• Goal of the exercise
All the entries need to be duplicated exactly, with the pictures omitted.

━━━━━ Provided entries ━━━━━

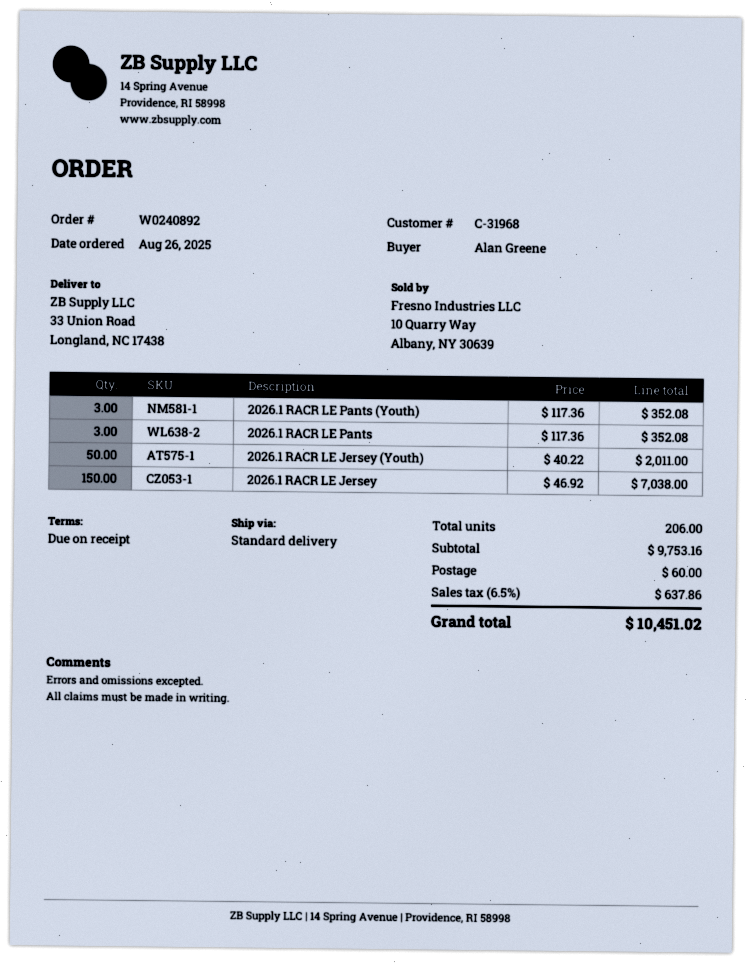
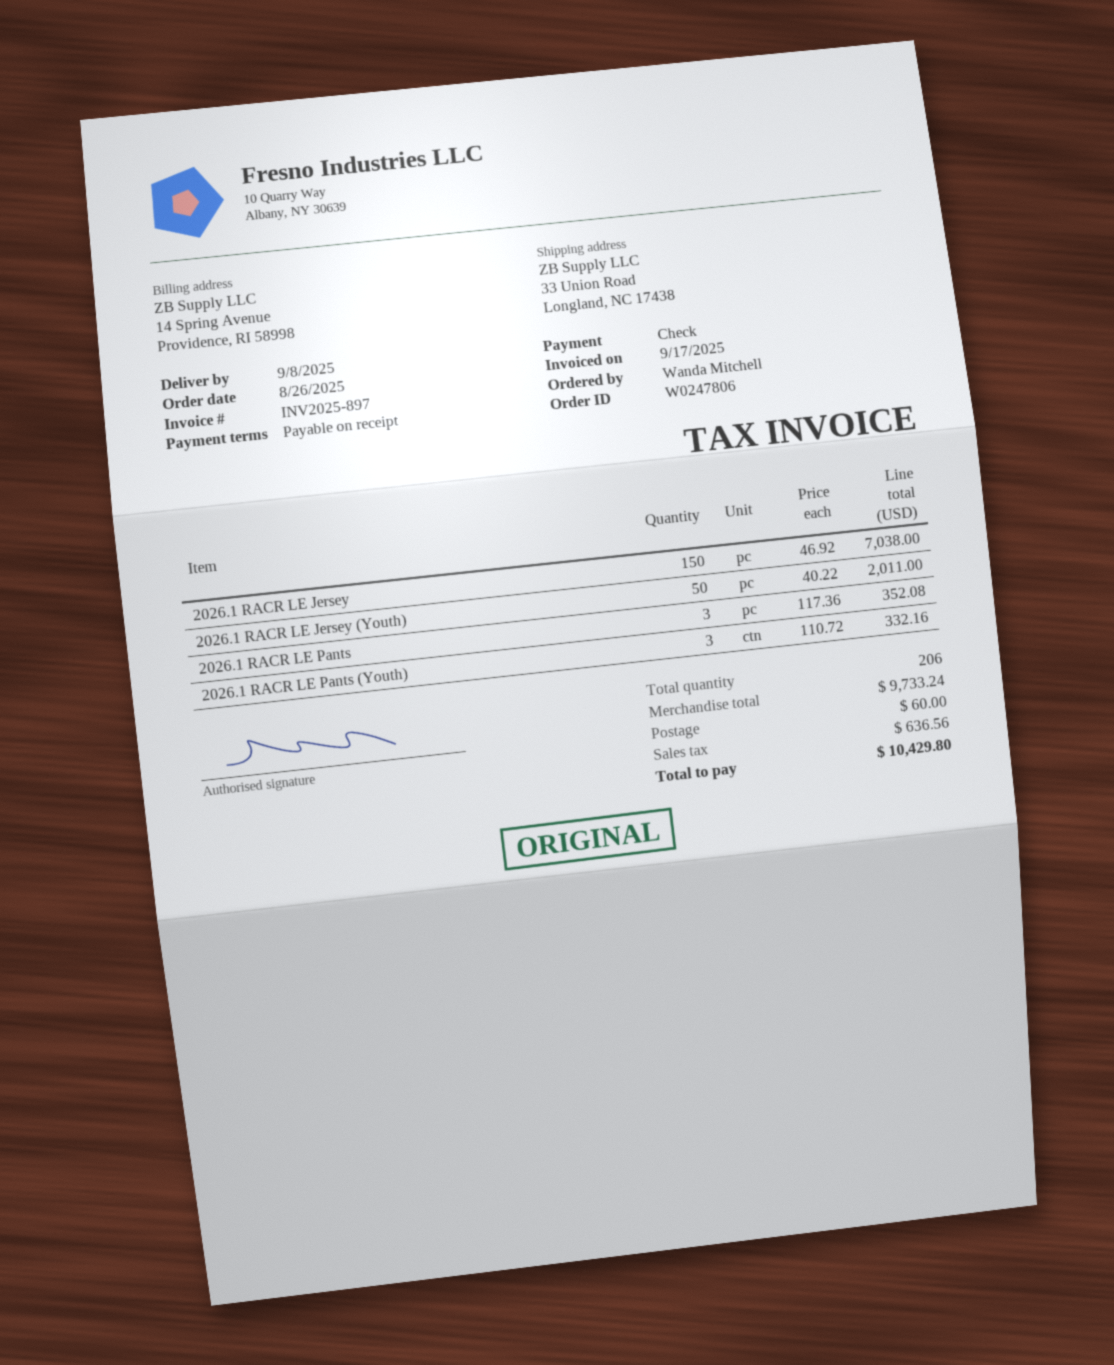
order number: W0240892 -> W0247806
ordered by: Alan Greene -> Wanda Mitchell
2026.1 RACR LE Pants (Youth): 3 x 117.36 = 352.08 -> 3 x 110.72 = 332.16
subtotal: 9753.16 -> 9733.24
tax: 637.86 -> 636.56
total: 10451.02 -> 10429.80

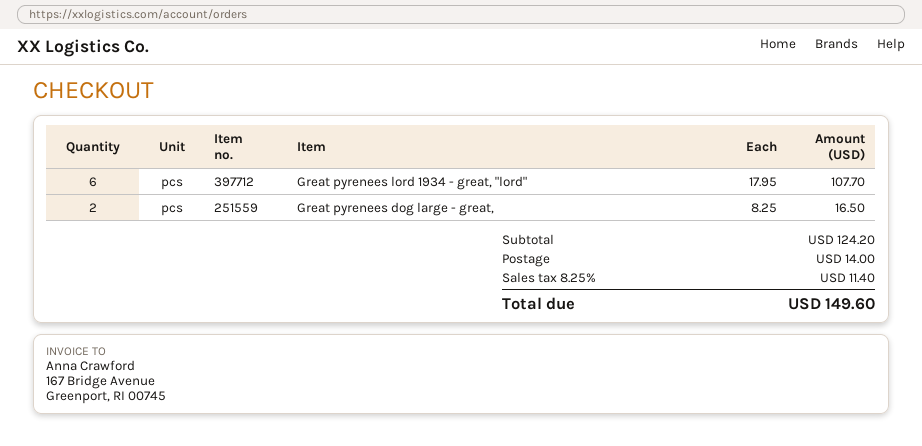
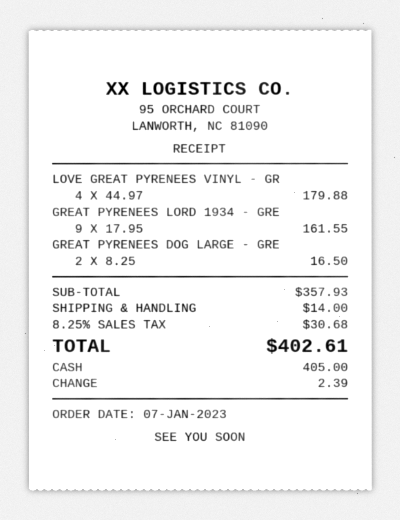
Great pyrenees lord 1934 - great, "lord": 6 x 17.95 = 107.70 -> 9 x 17.95 = 161.55
LOVE GREAT PYRENEES VINYL - GR: none -> 4 x 44.97 = 179.88
subtotal: 124.20 -> 357.93
tax: 8.25% = 11.40 -> 8.25% = 30.68
total: 149.60 -> 402.61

━━━━━

• Written reply
order number: W0240892 -> W0247806
ordered by: Alan Greene -> Wanda Mitchell
2026.1 RACR LE Pants (Youth): 3 x 117.36 = 352.08 -> 3 x 110.72 = 332.16
subtotal: 9753.16 -> 9733.24
tax: 637.86 -> 636.56
total: 10451.02 -> 10429.80

Great pyrenees lord 1934 - great, "lord": 6 x 17.95 = 107.70 -> 9 x 17.95 = 161.55
LOVE GREAT PYRENEES VINYL - GR: none -> 4 x 44.97 = 179.88
subtotal: 124.20 -> 357.93
tax: 8.25% = 11.40 -> 8.25% = 30.68
total: 149.60 -> 402.61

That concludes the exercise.